Insertion Loss

What is Fiber Insertion Loss?

Insertion loss is the amount of energy that a signal loses as it travels along a fiber cable link. It is a natural phenomenon that occurs for any type of transmission—whether it's electricity or data. This reduction of signal, also called attenuation, is directly related to the length of a cable—the longer the cable, the greater the insertion loss. Insertion loss is also caused by any connection points along a cable link (i.e., connectors and splices).

Causes for Insertion Loss

Exceeding the insertion loss for a given application can be a result of inferior quality components or poor field termination such as connector misalignment or dirty fiber end faces. In fact, end-face contamination remains the primary cause of insertion loss. If the system has undergone moves, adds and changes without properly cleaning and inspecting the fiber end faces, what may have been clean at the time of installation may now be dirty and add insertion loss to the channel.

Other causes can include miscalculations when determining the insertion loss budget or the chance that something changed during installation, such as a connection being added or the link being longer than planned. Post-installation issues can also be caused by the customer upgrading to a higher-speed application that has more stringent insertion loss requirements than what was used in the original insertion loss budget calculations.

Insertion Loss Testing

Because insertion loss is the primary performance parameter that impacts the ability of a fiber link to support a given application, it is required for fiber certification testing per industry standards. Optical Loss Test Set (OLTS) provides the most accurate insertion loss measurement on a link by using a light source on one end and a power meter at the other to measure exactly how much light is coming out at the opposite end. Both TIA and ISO standards use the term “Tier 1” to describe testing with an OLTS.

Some projects will also specify extended “Tier 2” testing that requires an Optical Time Domain Reflectometer (OTDR) to characterize the loss of individual splices and connectors. An OTDR can measure the loss of specific events such as breaks, bends, splices, and connectors. This can allow technicians to determine the cause and exact location of the loss event. An OTDR provides a graphical trace that characterizes each loss even along a fiber link. It achieves this by transmitting light pulses into a fiber and measuring the amount of light reflected from each pulse. An OTDR is also typically required for calculating the return loss of specific connectors and is therefore essential for applications like short-reach single-mode where maximum insertion loss is based on the number and return loss of connectors in a channel.

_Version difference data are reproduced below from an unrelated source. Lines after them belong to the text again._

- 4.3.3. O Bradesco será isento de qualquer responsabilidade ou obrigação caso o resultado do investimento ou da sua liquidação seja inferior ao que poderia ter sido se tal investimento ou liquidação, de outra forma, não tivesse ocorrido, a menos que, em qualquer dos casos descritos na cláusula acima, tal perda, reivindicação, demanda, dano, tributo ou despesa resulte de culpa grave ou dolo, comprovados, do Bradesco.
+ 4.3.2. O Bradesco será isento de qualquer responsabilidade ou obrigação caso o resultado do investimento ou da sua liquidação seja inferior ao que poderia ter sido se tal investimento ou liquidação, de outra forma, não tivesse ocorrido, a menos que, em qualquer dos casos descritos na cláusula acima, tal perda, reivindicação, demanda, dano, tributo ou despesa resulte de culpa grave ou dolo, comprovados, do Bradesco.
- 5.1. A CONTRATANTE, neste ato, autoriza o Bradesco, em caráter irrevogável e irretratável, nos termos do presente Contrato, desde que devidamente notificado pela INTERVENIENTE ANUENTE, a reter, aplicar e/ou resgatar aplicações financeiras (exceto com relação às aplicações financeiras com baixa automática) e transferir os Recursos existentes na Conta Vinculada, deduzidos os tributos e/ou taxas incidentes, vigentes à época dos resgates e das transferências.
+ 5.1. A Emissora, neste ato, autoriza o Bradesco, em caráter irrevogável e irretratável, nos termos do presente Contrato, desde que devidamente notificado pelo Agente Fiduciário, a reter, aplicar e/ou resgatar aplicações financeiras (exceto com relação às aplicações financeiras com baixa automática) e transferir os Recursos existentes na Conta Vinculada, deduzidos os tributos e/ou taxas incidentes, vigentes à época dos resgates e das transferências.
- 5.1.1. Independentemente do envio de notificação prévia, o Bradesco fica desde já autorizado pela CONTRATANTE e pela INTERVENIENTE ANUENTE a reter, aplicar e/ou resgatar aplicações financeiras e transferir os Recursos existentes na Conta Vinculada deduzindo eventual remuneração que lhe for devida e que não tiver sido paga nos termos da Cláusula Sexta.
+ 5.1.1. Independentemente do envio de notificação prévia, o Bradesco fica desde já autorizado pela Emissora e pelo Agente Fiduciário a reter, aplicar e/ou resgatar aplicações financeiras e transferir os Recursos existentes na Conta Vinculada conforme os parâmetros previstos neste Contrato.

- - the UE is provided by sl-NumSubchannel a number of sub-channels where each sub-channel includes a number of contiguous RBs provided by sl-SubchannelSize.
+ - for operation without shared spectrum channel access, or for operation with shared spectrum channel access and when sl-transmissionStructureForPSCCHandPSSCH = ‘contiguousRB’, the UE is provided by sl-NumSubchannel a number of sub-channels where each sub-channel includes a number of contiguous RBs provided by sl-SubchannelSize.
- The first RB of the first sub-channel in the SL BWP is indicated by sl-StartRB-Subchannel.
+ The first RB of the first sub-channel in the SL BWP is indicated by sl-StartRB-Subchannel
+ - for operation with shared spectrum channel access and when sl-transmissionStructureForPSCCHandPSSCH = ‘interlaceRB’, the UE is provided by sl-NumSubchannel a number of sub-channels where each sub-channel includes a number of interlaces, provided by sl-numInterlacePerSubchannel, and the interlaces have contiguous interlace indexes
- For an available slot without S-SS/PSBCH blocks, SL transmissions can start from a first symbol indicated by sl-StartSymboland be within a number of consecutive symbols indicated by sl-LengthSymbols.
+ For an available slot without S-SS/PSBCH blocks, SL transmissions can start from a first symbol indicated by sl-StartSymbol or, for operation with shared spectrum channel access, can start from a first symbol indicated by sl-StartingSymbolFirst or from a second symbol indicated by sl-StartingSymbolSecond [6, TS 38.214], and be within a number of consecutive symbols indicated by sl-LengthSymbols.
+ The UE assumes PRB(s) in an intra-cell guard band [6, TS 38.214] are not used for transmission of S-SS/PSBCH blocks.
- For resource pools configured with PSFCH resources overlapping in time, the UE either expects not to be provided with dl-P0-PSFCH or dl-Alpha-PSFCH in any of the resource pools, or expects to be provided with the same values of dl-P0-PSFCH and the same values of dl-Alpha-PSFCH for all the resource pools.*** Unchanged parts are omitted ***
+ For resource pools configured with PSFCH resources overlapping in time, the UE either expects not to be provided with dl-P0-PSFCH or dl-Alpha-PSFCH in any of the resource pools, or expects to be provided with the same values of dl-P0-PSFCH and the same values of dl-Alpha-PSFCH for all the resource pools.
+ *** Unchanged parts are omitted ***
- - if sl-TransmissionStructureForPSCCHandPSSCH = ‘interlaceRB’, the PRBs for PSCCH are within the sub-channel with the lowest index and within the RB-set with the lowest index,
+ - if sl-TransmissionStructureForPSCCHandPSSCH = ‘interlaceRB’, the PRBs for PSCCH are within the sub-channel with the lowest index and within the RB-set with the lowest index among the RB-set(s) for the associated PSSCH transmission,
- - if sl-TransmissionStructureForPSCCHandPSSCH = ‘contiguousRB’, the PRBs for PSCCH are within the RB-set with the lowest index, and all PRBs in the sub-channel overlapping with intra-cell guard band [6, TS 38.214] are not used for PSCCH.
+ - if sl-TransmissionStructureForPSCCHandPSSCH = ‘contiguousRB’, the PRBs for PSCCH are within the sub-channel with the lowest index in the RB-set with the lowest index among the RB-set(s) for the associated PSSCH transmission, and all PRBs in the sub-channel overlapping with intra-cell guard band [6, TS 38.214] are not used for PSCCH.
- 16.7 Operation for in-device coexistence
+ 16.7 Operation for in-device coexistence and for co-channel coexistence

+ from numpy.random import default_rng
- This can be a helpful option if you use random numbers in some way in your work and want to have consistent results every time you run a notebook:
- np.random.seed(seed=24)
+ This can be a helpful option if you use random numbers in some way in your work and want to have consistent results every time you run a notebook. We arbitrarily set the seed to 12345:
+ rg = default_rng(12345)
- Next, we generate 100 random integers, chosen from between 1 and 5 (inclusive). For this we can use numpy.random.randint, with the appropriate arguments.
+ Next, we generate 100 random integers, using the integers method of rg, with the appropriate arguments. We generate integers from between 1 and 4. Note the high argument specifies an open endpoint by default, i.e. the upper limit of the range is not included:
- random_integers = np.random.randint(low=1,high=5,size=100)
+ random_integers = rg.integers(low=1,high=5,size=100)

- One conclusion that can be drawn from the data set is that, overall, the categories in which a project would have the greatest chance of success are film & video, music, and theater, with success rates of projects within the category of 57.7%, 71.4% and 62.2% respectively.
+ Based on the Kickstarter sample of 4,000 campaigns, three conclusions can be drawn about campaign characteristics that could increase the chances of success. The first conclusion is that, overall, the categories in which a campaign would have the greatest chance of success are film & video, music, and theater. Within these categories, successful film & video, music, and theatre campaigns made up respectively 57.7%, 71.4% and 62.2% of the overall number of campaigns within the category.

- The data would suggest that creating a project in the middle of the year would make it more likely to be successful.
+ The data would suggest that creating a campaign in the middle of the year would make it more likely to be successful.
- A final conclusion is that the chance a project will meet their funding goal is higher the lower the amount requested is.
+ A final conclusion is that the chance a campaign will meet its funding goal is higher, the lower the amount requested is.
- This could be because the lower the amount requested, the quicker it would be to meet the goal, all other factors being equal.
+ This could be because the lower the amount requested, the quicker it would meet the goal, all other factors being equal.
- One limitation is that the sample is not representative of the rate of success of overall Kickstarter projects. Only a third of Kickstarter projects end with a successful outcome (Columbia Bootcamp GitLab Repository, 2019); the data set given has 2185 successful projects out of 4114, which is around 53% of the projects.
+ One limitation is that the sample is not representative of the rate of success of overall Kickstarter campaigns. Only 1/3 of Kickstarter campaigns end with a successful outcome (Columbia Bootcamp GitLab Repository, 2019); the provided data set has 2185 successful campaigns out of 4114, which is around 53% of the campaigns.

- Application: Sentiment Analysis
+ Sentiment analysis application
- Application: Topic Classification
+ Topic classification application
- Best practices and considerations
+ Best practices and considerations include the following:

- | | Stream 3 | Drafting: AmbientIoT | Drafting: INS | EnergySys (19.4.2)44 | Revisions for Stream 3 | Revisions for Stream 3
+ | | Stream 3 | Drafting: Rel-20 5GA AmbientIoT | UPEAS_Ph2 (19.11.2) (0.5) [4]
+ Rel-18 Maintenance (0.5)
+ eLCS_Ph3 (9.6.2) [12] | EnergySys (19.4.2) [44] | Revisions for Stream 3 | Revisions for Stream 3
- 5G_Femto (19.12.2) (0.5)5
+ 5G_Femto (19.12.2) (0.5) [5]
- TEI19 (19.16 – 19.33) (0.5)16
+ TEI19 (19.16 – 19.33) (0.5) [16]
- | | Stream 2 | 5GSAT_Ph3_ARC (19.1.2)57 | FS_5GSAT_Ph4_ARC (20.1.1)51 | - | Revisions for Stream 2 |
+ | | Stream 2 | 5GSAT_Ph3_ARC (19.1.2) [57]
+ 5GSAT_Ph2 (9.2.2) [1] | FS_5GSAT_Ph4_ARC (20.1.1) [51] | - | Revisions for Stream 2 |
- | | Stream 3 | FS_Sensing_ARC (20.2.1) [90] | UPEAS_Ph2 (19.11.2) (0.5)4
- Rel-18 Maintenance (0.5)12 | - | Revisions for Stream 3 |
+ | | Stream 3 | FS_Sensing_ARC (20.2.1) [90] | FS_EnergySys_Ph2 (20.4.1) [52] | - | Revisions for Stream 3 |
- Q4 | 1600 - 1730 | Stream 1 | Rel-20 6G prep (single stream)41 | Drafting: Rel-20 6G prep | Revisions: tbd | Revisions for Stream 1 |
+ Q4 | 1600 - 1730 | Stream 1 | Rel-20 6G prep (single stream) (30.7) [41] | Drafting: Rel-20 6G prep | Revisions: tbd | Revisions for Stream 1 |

It’s important to note, that the use of an OTDR in Tier 2 testing does not replace the OLTS because the total insertion loss measurement achieved with an OTDR is an inferred calculation that does not necessarily depict the total loss that will occur on a link once it is live. So even if a specification requires extended Tier 2 testing, Tier 1 insertion loss testing via an OLTS is still required. In these scenarios, it is also recommended that OTDR characterization be done before OLTS insertion loss testing since it is required for final proof of compliance.